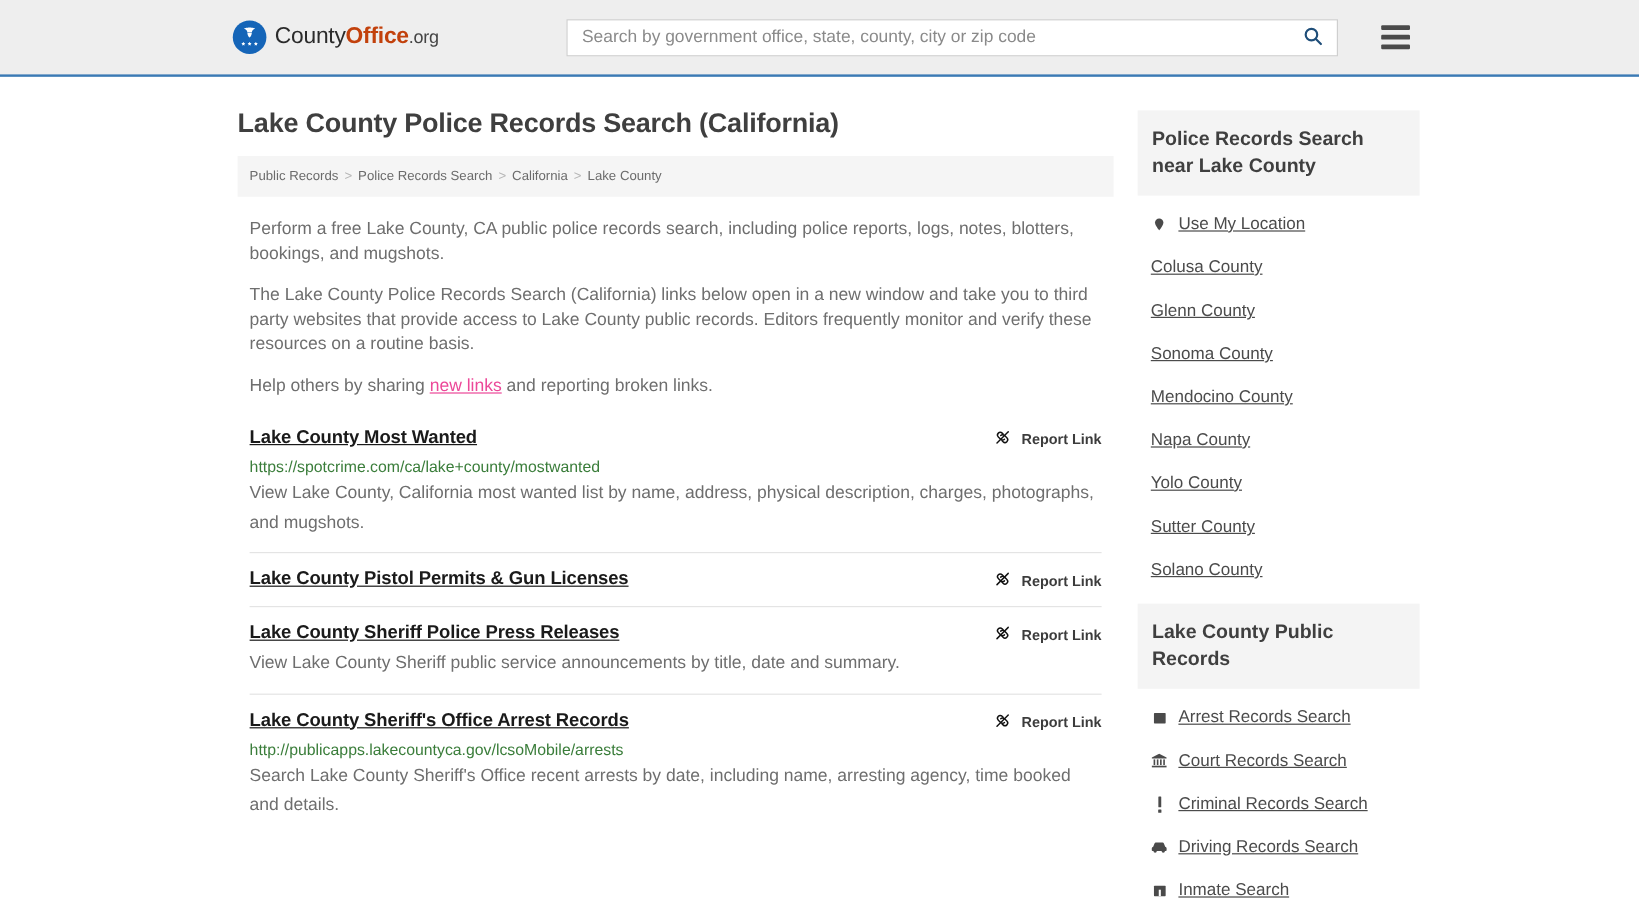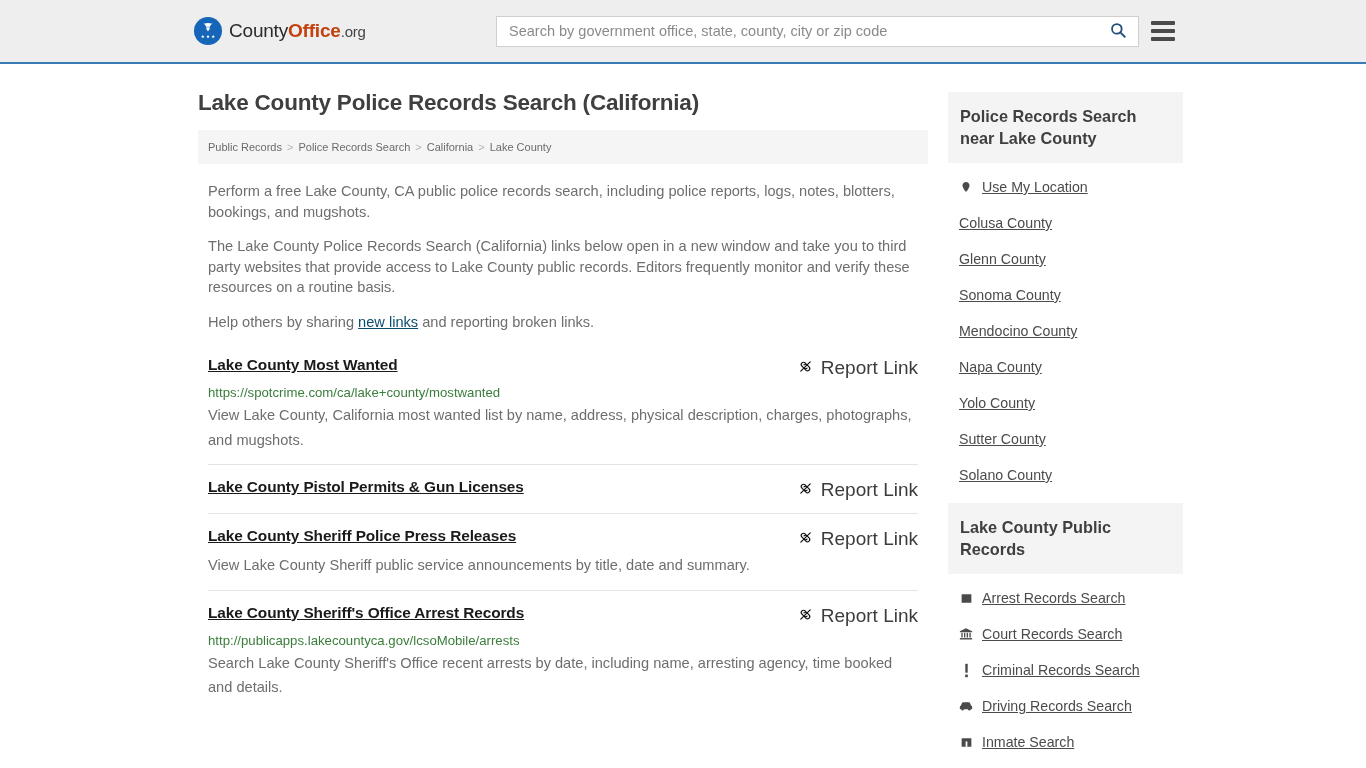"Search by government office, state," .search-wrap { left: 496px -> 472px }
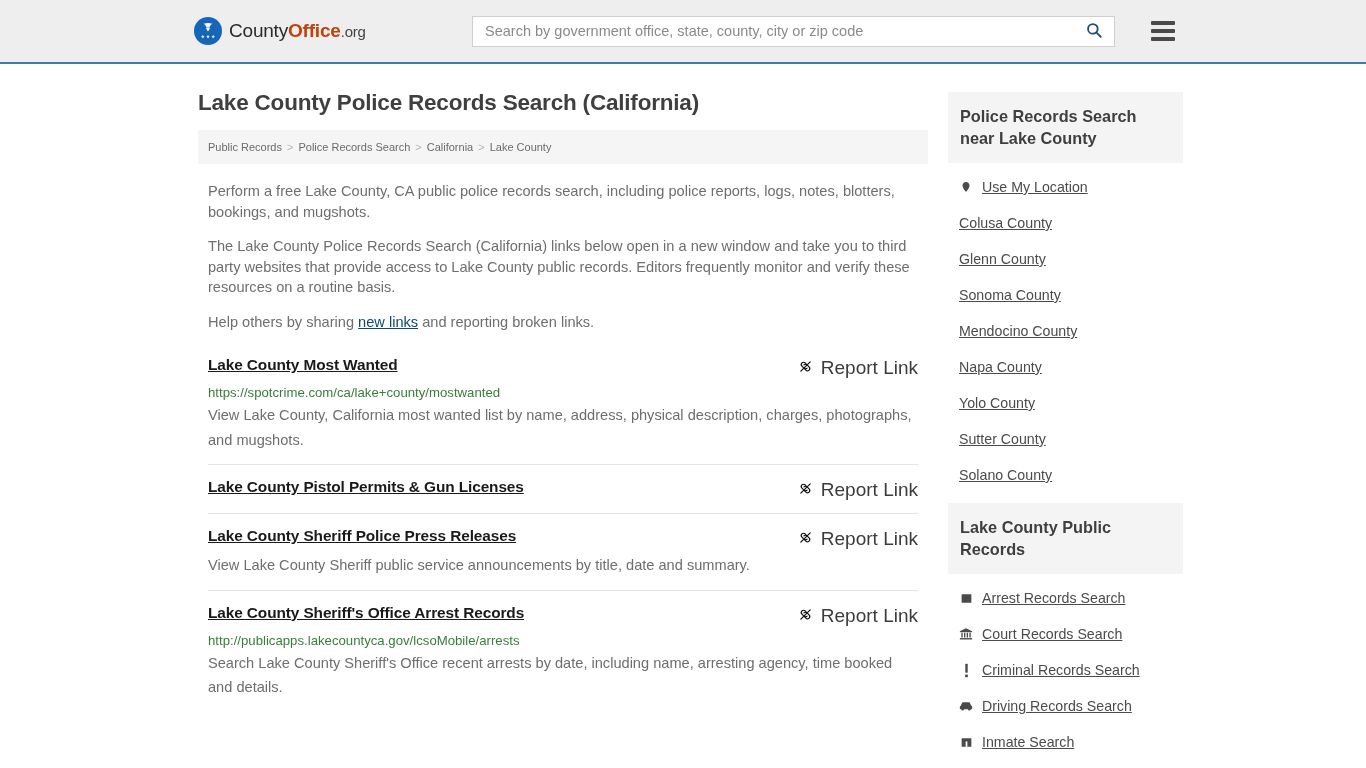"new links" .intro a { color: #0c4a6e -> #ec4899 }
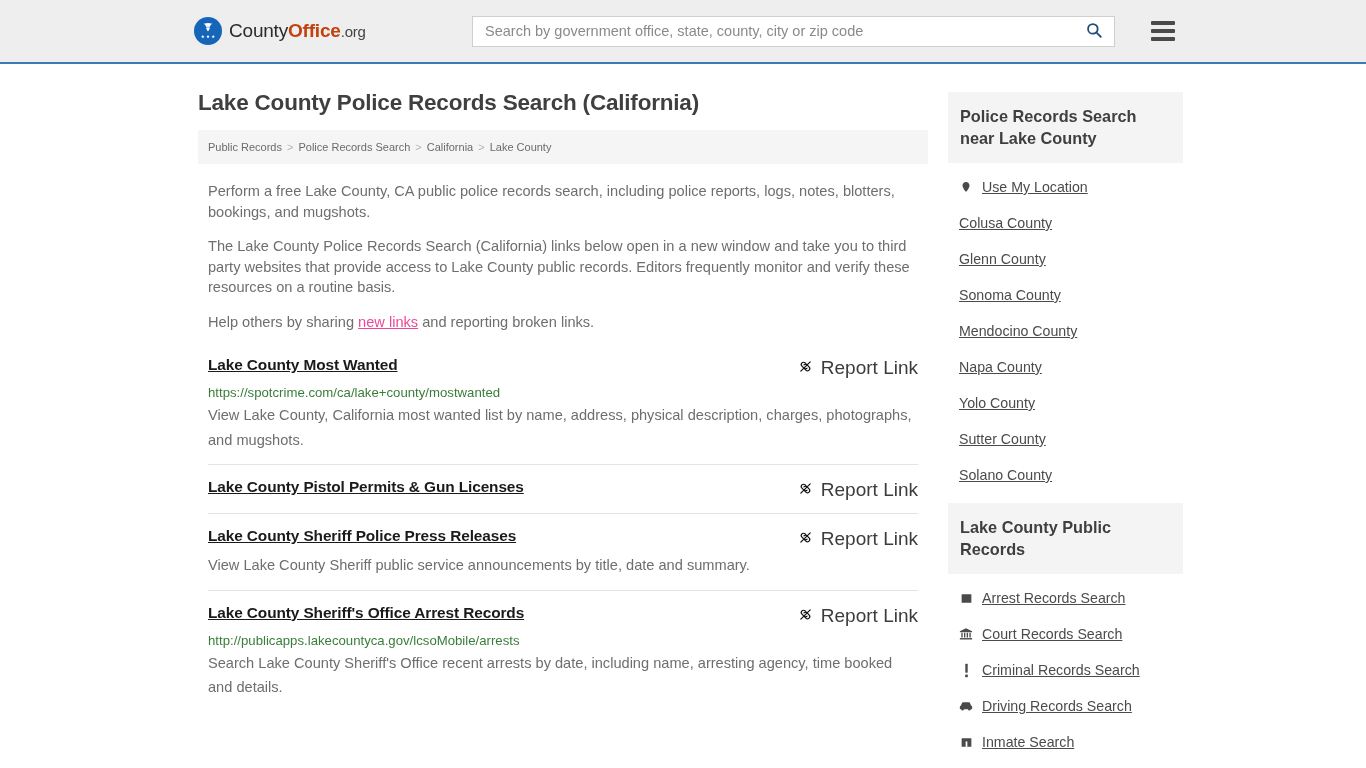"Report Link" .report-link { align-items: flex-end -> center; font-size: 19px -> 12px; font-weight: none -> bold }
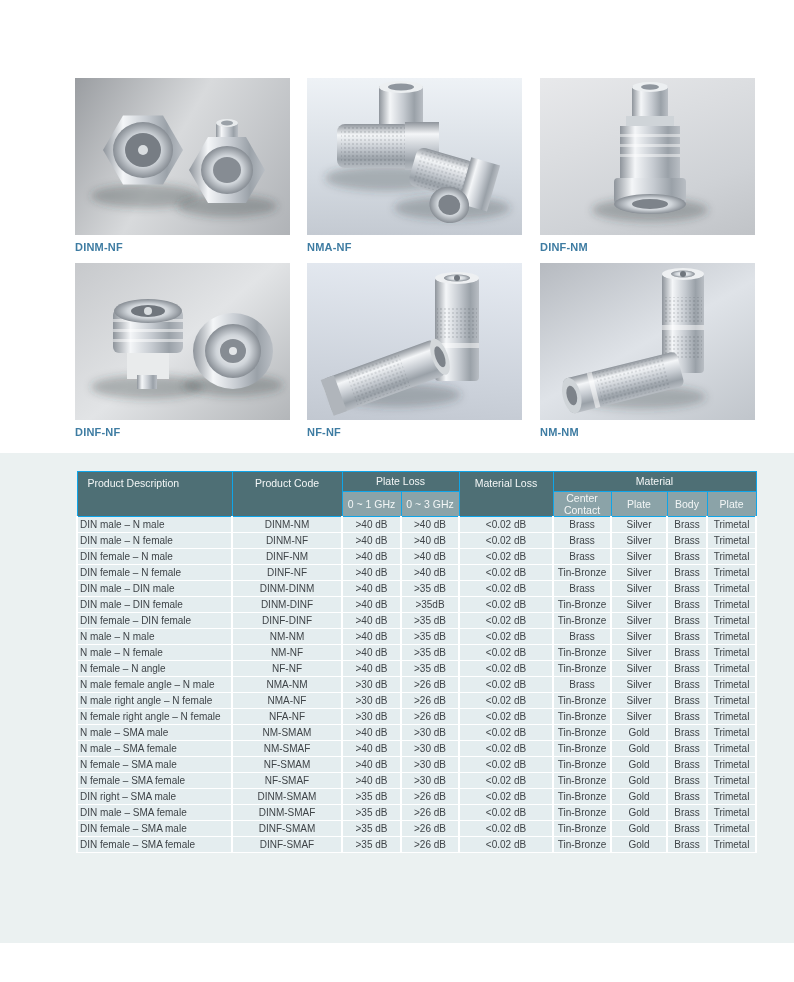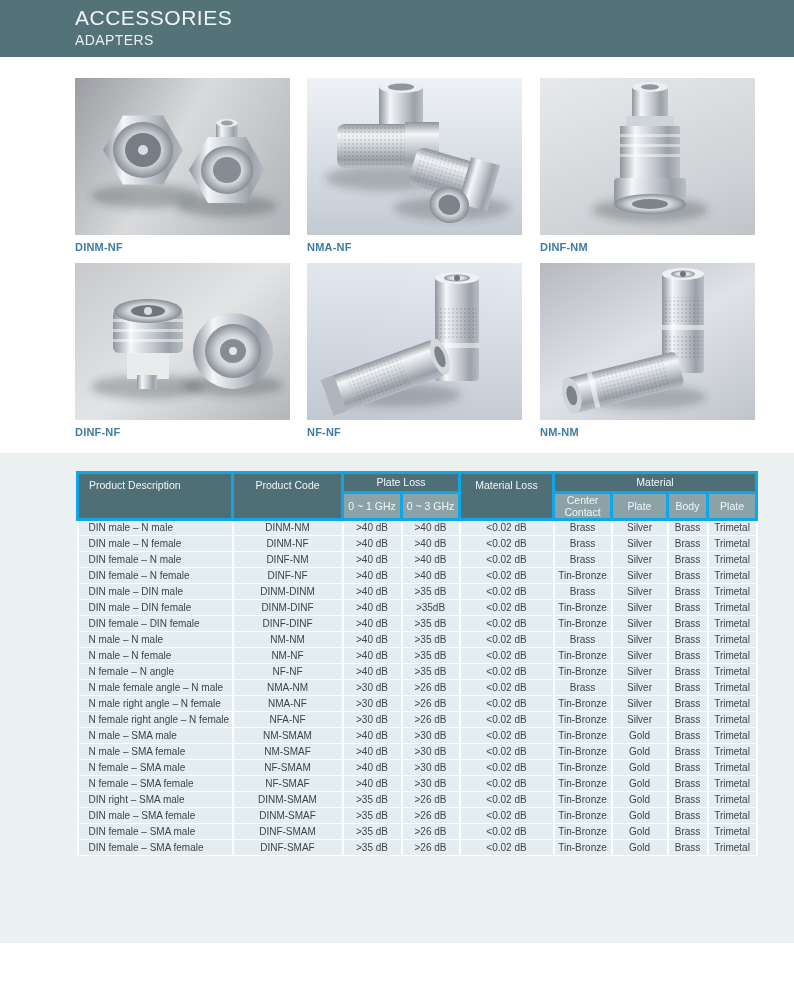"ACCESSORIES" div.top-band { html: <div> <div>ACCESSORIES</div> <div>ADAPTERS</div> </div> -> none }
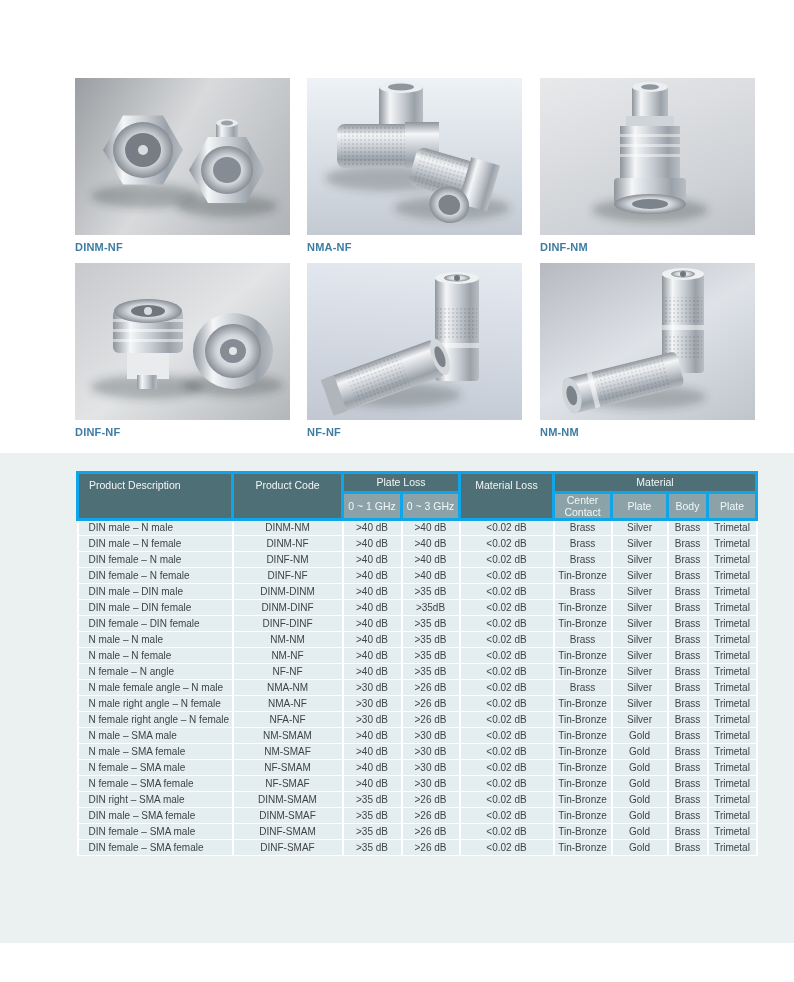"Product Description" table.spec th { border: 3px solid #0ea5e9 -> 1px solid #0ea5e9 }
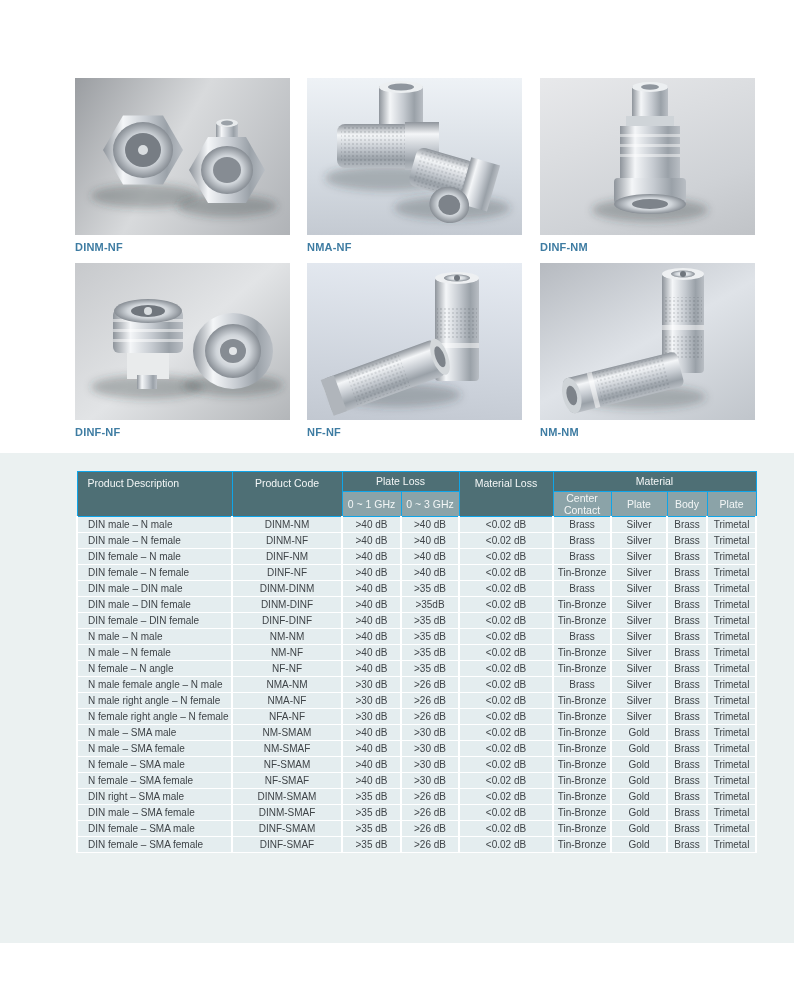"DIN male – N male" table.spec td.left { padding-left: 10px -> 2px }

Your objective: The lines to write out are those from the first line of the listing above through the line bearing "html: <div> <div>ACCESSORIES</div>", both included, copied exactly with pictures dropped.

Task result:
"Search by government office, state," .search-wrap { left: 496px -> 472px }
"new links" .intro a { color: #0c4a6e -> #ec4899 }
"Report Link" .report-link { align-items: flex-end -> center; font-size: 19px -> 12px; font-weight: none -> bold }
"ACCESSORIES" div.top-band { html: <div> <div>ACCESSORIES</div> <div>ADAPTERS</div> </div> -> none }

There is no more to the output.